START RECORDS TO PROCESS

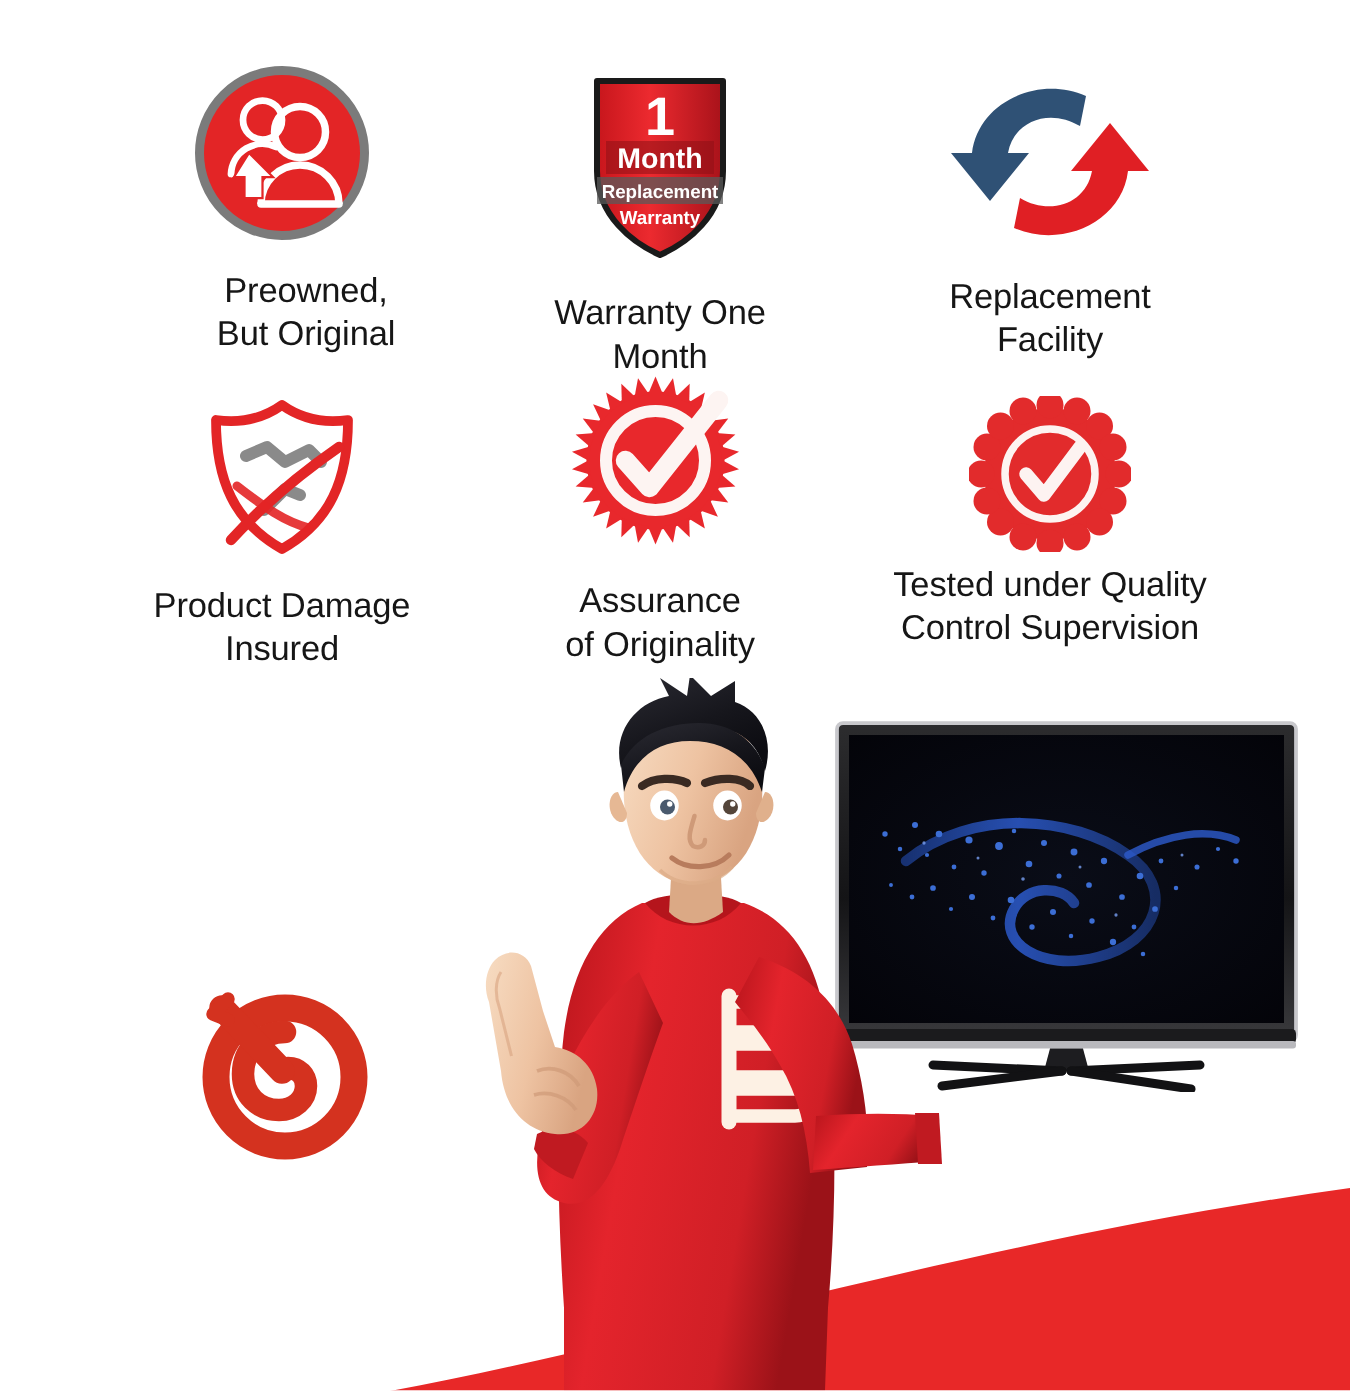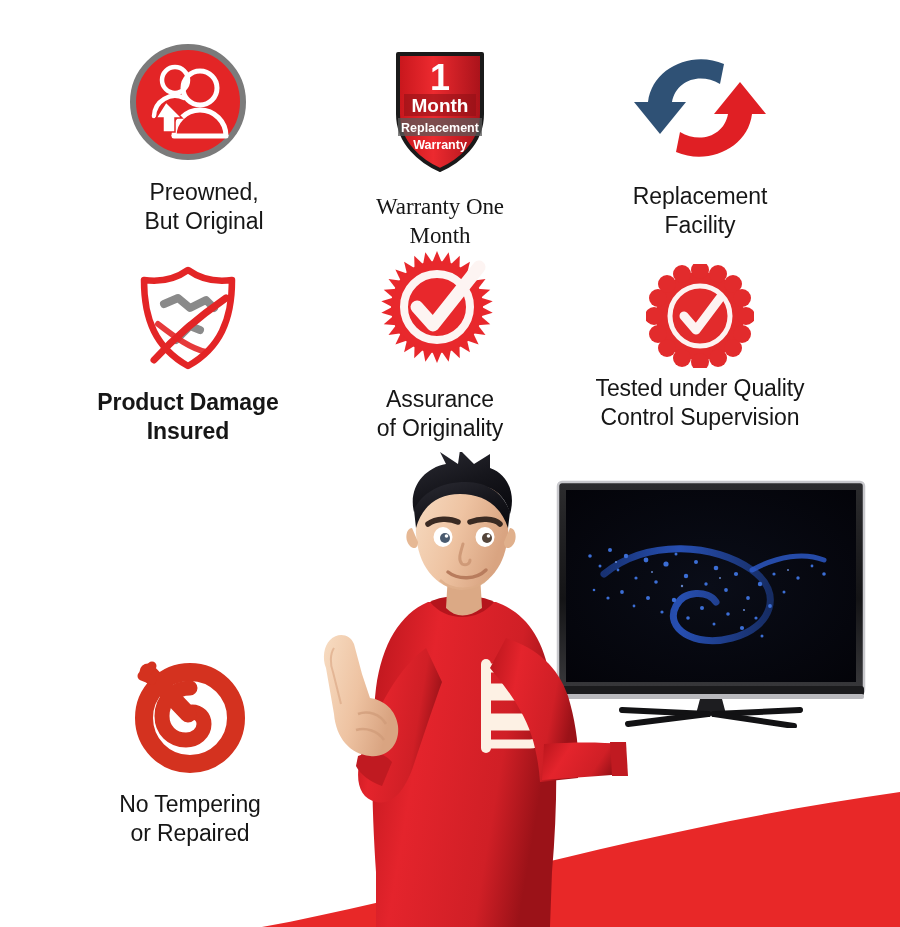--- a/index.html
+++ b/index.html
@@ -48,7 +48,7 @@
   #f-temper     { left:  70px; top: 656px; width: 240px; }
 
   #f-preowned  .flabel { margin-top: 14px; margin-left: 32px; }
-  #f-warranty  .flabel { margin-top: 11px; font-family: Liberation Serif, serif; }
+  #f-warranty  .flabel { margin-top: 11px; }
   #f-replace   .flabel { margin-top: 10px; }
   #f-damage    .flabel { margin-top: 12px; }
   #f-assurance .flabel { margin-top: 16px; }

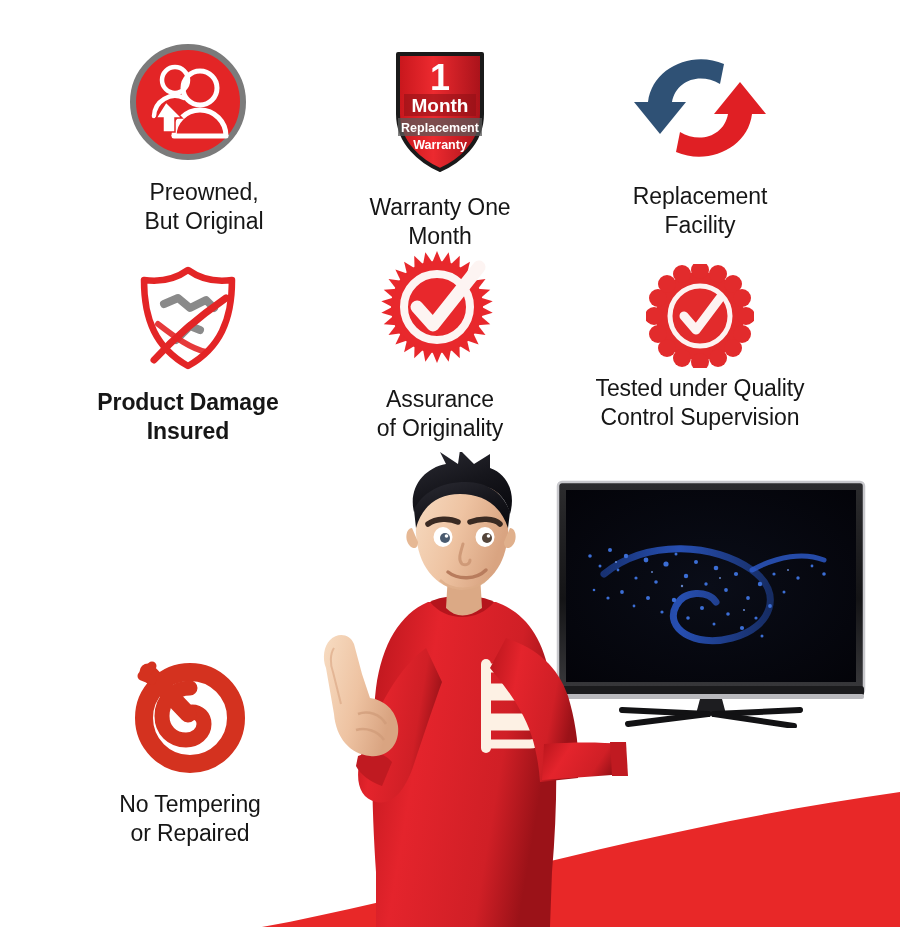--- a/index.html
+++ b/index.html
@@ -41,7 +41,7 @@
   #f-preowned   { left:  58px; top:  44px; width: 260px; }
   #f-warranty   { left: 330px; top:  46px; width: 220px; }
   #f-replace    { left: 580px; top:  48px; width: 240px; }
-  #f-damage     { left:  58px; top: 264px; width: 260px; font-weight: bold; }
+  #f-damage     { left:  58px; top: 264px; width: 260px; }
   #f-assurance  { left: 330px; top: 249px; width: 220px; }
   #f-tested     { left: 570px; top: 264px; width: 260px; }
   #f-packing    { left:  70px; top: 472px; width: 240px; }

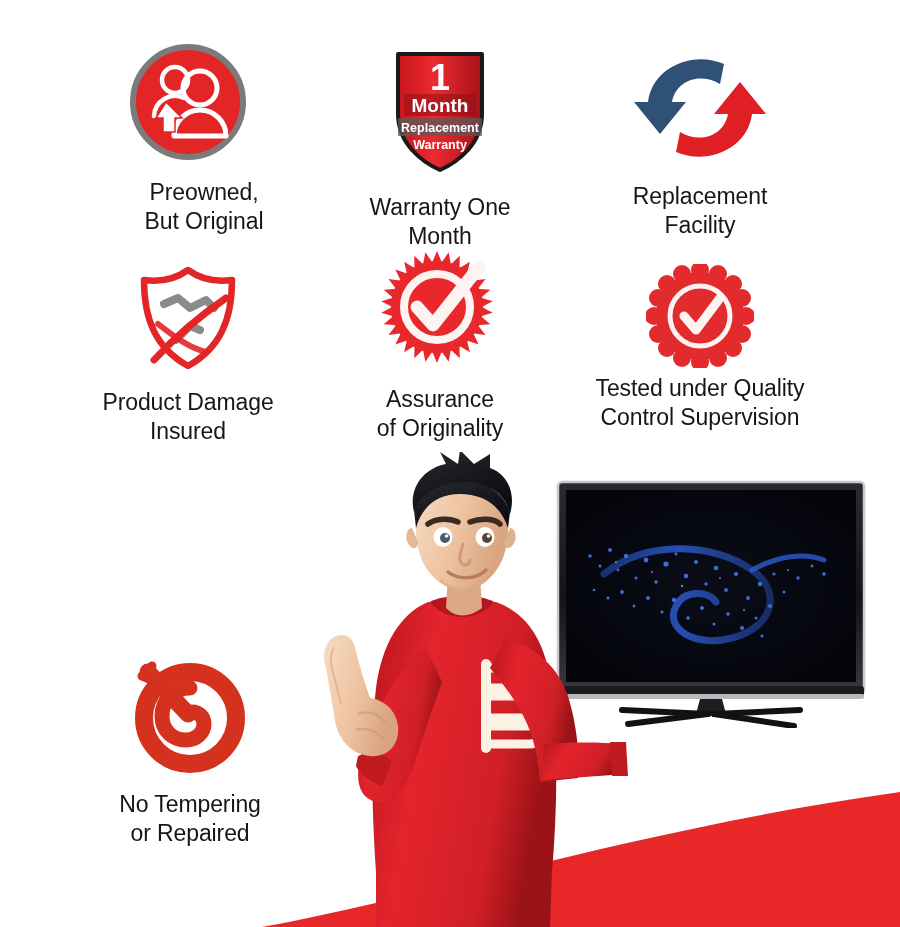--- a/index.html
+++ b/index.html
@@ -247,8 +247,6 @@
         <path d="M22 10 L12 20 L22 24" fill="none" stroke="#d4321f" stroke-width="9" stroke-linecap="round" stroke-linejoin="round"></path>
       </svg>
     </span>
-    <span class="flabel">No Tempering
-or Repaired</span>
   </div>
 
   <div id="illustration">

END RECORDS TO PROCESS

Only the number is needed here: how many lines of the listing include "font"?

2